Repeat each record exactly, skipping the pictures.

::: SUPPLIED INFORMATION :::

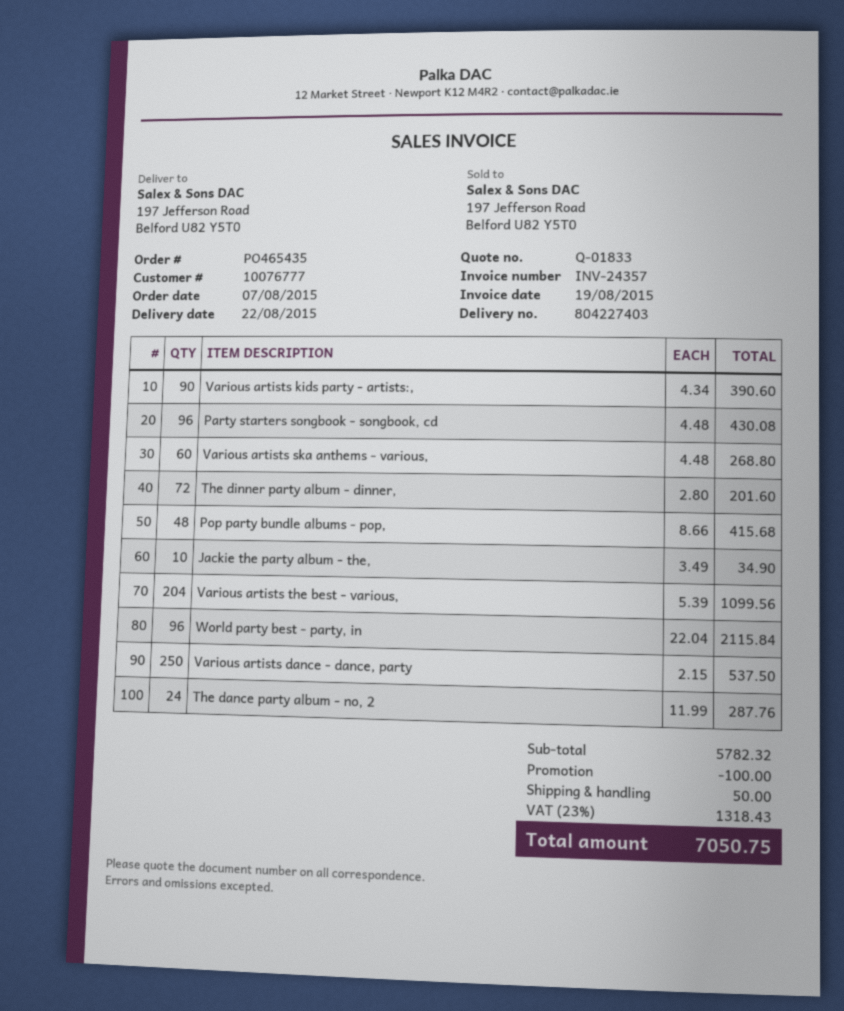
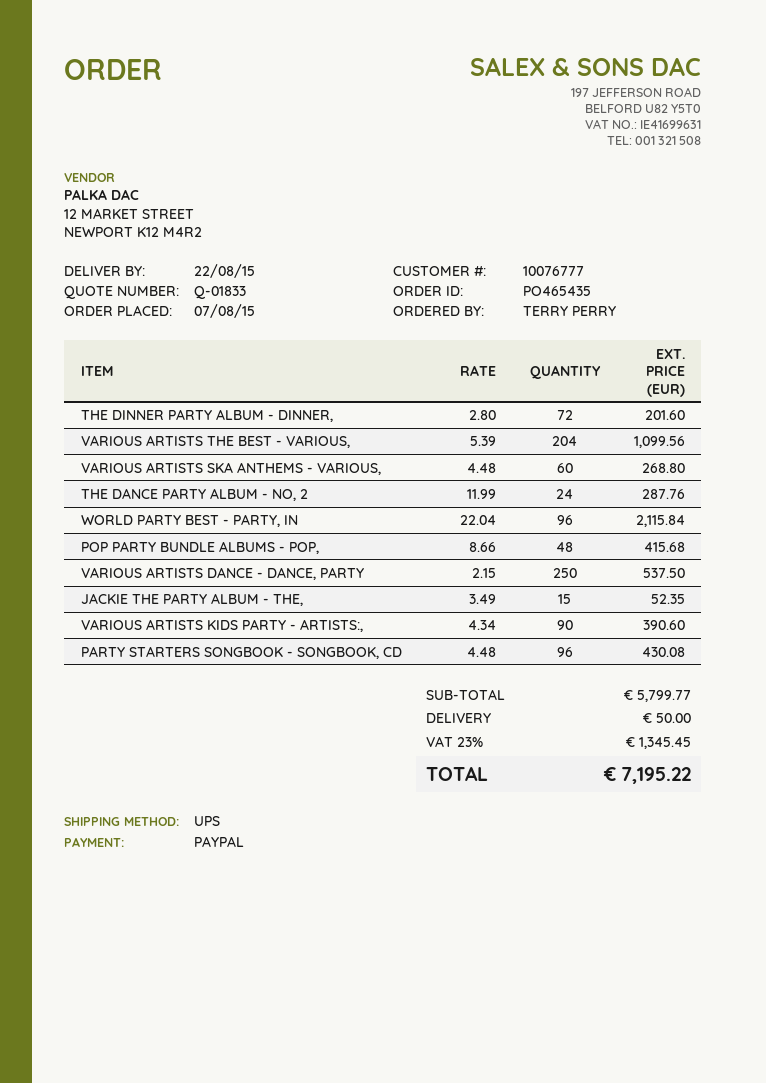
Jackie the party album - the,: 10 x 3.49 = 34.90 -> 15 x 3.49 = 52.35
subtotal: 5782.32 -> 5799.77
discount: 100.00 -> none
tax: 23% = 1318.43 -> 23% = 1345.45
total: 7050.75 -> 7195.22

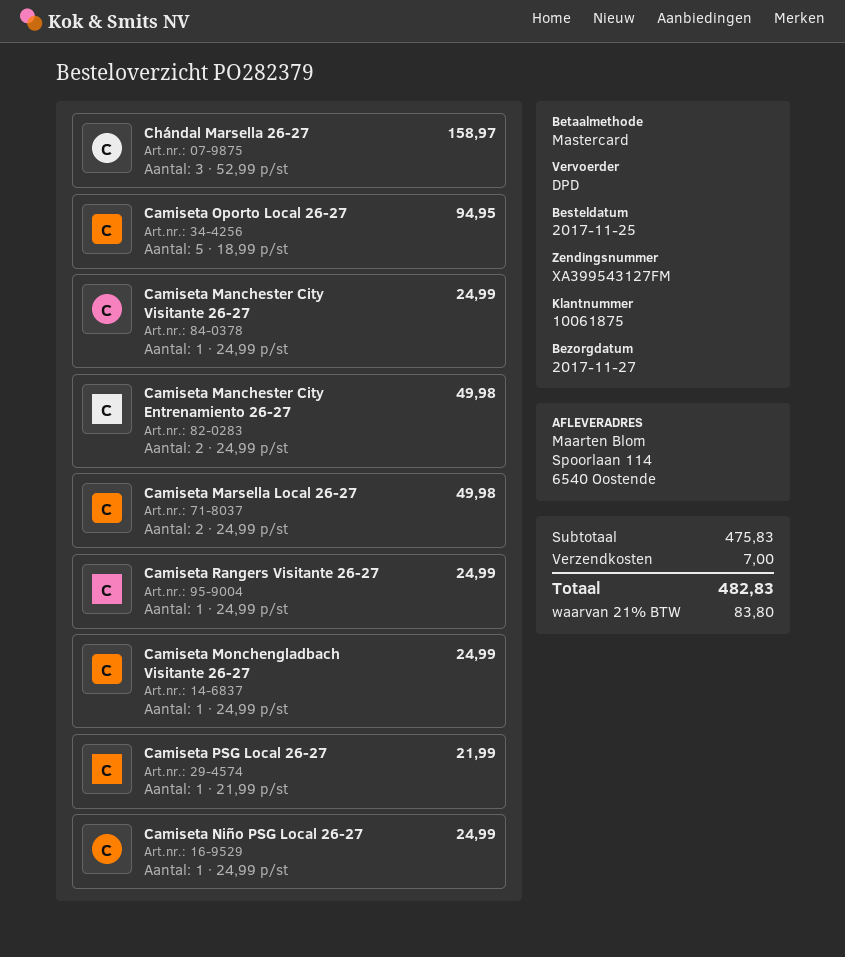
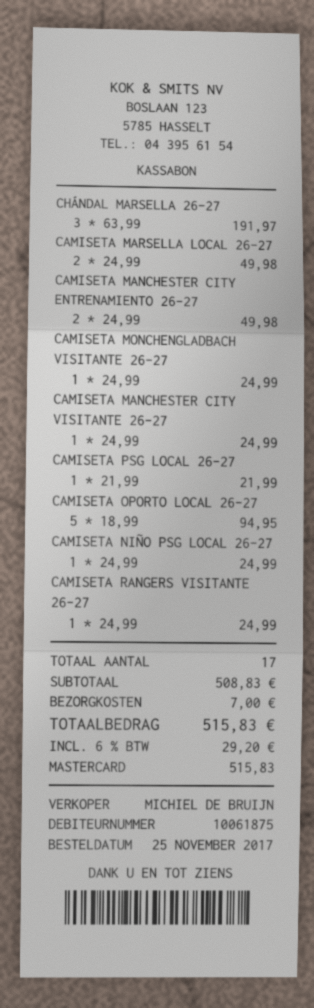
Chándal Marsella 26-27: 3 x 52.99 = 158.97 -> 3 x 63.99 = 191.97
subtotal: 475.83 -> 508.83
tax: 21% = 83.80 -> 6% = 29.20
total: 482.83 -> 515.83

:::

● RESULT OF THIS EXERCISE:
Jackie the party album - the,: 10 x 3.49 = 34.90 -> 15 x 3.49 = 52.35
subtotal: 5782.32 -> 5799.77
discount: 100.00 -> none
tax: 23% = 1318.43 -> 23% = 1345.45
total: 7050.75 -> 7195.22

Chándal Marsella 26-27: 3 x 52.99 = 158.97 -> 3 x 63.99 = 191.97
subtotal: 475.83 -> 508.83
tax: 21% = 83.80 -> 6% = 29.20
total: 482.83 -> 515.83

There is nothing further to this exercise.